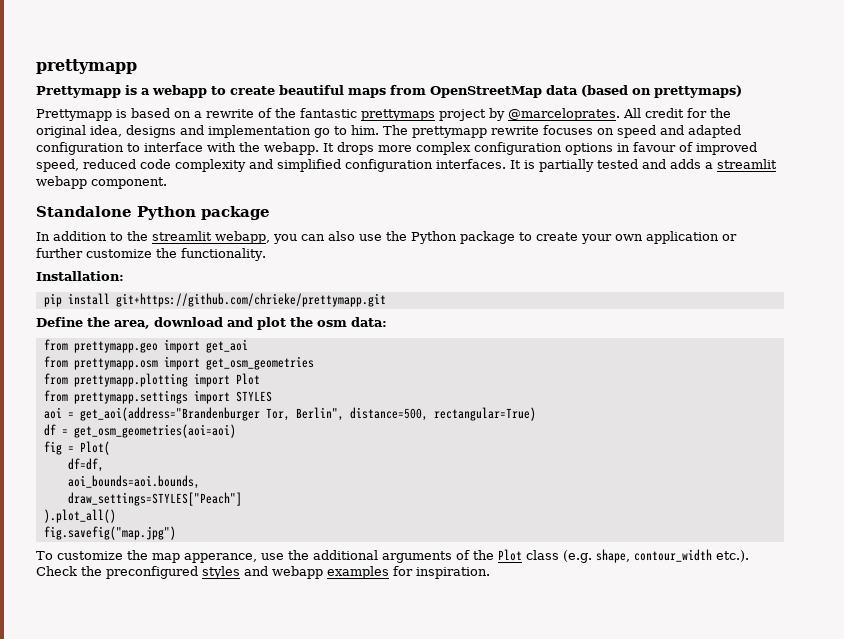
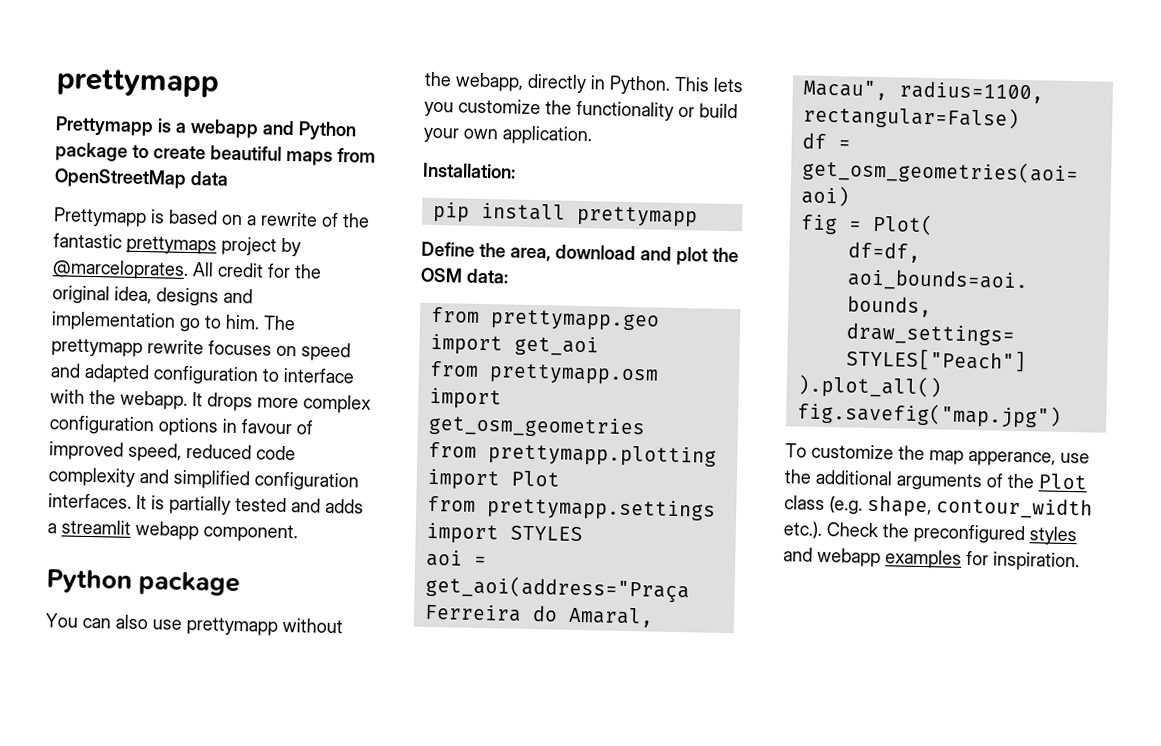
(207, 91) none -> [262,120,357,141] [55,142,128,162] and Python package
[581,85,742,98] (based on prettymaps) -> (229, 178) none
[36,206,132,217] Standalone -> (298, 533) none
[36,231,737,244] [36,248,266,261] In addition to the streamlit webapp, you can also use the Python package to create your own application or further customize the functionality. -> [45,613,343,636] [424,71,744,95] [424,98,738,121] [423,125,593,146] You can also use prettymapp without the webapp, directly in Python. This lets you customize the functionality or build your own application.
[115,293,386,307] git+https://github.com/chrieke/prettymapp.git -> [576,205,698,228] prettymapp
[317,320,347,327] osm -> [420,267,463,283] OSM
[79,407,536,421] get_aoi(address="Brandenburger Tor, Berlin", distance=500, rectangular=True) -> [424,574,690,604] [423,603,654,628] [802,79,1045,104] [802,104,1020,130] get_aoi(address="Praça Ferreira do Amaral, Macau", radius=1100, rectangular=False)

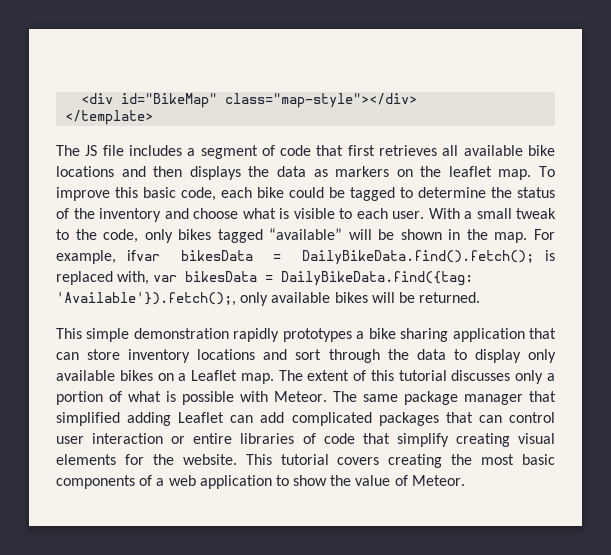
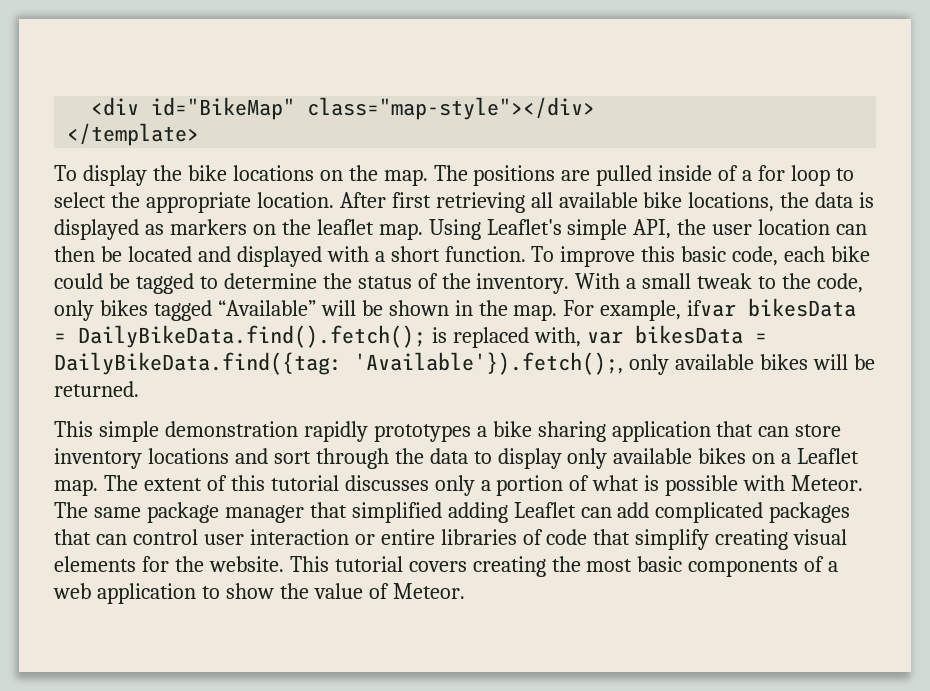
[56,145,555,159] [56,166,306,180] The JS file includes a segment of code that first retrieves all available bike locations and then displays the data -> [54,165,854,186] [54,192,875,213] [54,219,139,240] To display the bike locations on the map. The positions are pulled inside of a for loop to select the appropriate location. After first retrieving all available bike locations, the data is displayed
(532, 174) none -> [428,219,868,240] [54,246,526,267] Using Leaflet's simple API, the user location can then be located and displayed with a short function.
[99,208,424,222] inventory and choose what is visible to each user. -> [476,273,570,294] inventory.
[269,228,343,240] “available” -> [217,300,316,316] “Available”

PROBLEM DESCRIPTION | If a record above contains a picture, leave the picture out and transcribe everything else exactly.

TASK RESULT |
(207, 91) none -> [262,120,357,141] [55,142,128,162] and Python package
[581,85,742,98] (based on prettymaps) -> (229, 178) none
[36,206,132,217] Standalone -> (298, 533) none
[36,231,737,244] [36,248,266,261] In addition to the streamlit webapp, you can also use the Python package to create your own application or further customize the functionality. -> [45,613,343,636] [424,71,744,95] [424,98,738,121] [423,125,593,146] You can also use prettymapp without the webapp, directly in Python. This lets you customize the functionality or build your own application.
[115,293,386,307] git+https://github.com/chrieke/prettymapp.git -> [576,205,698,228] prettymapp
[317,320,347,327] osm -> [420,267,463,283] OSM
[79,407,536,421] get_aoi(address="Brandenburger Tor, Berlin", distance=500, rectangular=True) -> [424,574,690,604] [423,603,654,628] [802,79,1045,104] [802,104,1020,130] get_aoi(address="Praça Ferreira do Amaral, Macau", radius=1100, rectangular=False)

[56,145,555,159] [56,166,306,180] The JS file includes a segment of code that first retrieves all available bike locations and then displays the data -> [54,165,854,186] [54,192,875,213] [54,219,139,240] To display the bike locations on the map. The positions are pulled inside of a for loop to select the appropriate location. After first retrieving all available bike locations, the data is displayed
(532, 174) none -> [428,219,868,240] [54,246,526,267] Using Leaflet's simple API, the user location can then be located and displayed with a short function.
[99,208,424,222] inventory and choose what is visible to each user. -> [476,273,570,294] inventory.
[269,228,343,240] “available” -> [217,300,316,316] “Available”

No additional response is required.